§ **RECORDS FOR PROCESSING**:
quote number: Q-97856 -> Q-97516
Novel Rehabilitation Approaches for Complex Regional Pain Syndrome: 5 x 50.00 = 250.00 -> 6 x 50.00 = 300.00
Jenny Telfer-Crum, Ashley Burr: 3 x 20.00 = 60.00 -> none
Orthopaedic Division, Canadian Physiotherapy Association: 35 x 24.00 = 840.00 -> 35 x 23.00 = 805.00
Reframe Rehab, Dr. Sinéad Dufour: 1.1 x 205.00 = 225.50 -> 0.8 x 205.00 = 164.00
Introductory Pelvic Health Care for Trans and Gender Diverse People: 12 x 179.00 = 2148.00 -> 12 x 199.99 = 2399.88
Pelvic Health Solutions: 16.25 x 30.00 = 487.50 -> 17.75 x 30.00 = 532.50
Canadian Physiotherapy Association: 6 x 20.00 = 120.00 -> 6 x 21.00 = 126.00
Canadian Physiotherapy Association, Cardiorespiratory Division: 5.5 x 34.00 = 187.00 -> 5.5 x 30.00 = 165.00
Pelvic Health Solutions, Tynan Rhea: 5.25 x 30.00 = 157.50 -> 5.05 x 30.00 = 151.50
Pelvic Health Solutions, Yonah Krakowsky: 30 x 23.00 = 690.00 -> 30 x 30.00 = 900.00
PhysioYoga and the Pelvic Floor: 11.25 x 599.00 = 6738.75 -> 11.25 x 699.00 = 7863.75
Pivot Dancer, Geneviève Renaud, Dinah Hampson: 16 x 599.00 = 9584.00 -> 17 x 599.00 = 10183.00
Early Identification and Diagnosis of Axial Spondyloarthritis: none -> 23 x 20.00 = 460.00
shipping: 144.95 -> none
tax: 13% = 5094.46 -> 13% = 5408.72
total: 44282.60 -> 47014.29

§ **TASK STATEMENT**: Exact repetition of every entry in the data is required.

§ **ANSWER TO THIS EXERCISE**:
quote number: Q-97856 -> Q-97516
Novel Rehabilitation Approaches for Complex Regional Pain Syndrome: 5 x 50.00 = 250.00 -> 6 x 50.00 = 300.00
Jenny Telfer-Crum, Ashley Burr: 3 x 20.00 = 60.00 -> none
Orthopaedic Division, Canadian Physiotherapy Association: 35 x 24.00 = 840.00 -> 35 x 23.00 = 805.00
Reframe Rehab, Dr. Sinéad Dufour: 1.1 x 205.00 = 225.50 -> 0.8 x 205.00 = 164.00
Introductory Pelvic Health Care for Trans and Gender Diverse People: 12 x 179.00 = 2148.00 -> 12 x 199.99 = 2399.88
Pelvic Health Solutions: 16.25 x 30.00 = 487.50 -> 17.75 x 30.00 = 532.50
Canadian Physiotherapy Association: 6 x 20.00 = 120.00 -> 6 x 21.00 = 126.00
Canadian Physiotherapy Association, Cardiorespiratory Division: 5.5 x 34.00 = 187.00 -> 5.5 x 30.00 = 165.00
Pelvic Health Solutions, Tynan Rhea: 5.25 x 30.00 = 157.50 -> 5.05 x 30.00 = 151.50
Pelvic Health Solutions, Yonah Krakowsky: 30 x 23.00 = 690.00 -> 30 x 30.00 = 900.00
PhysioYoga and the Pelvic Floor: 11.25 x 599.00 = 6738.75 -> 11.25 x 699.00 = 7863.75
Pivot Dancer, Geneviève Renaud, Dinah Hampson: 16 x 599.00 = 9584.00 -> 17 x 599.00 = 10183.00
Early Identification and Diagnosis of Axial Spondyloarthritis: none -> 23 x 20.00 = 460.00
shipping: 144.95 -> none
tax: 13% = 5094.46 -> 13% = 5408.72
total: 44282.60 -> 47014.29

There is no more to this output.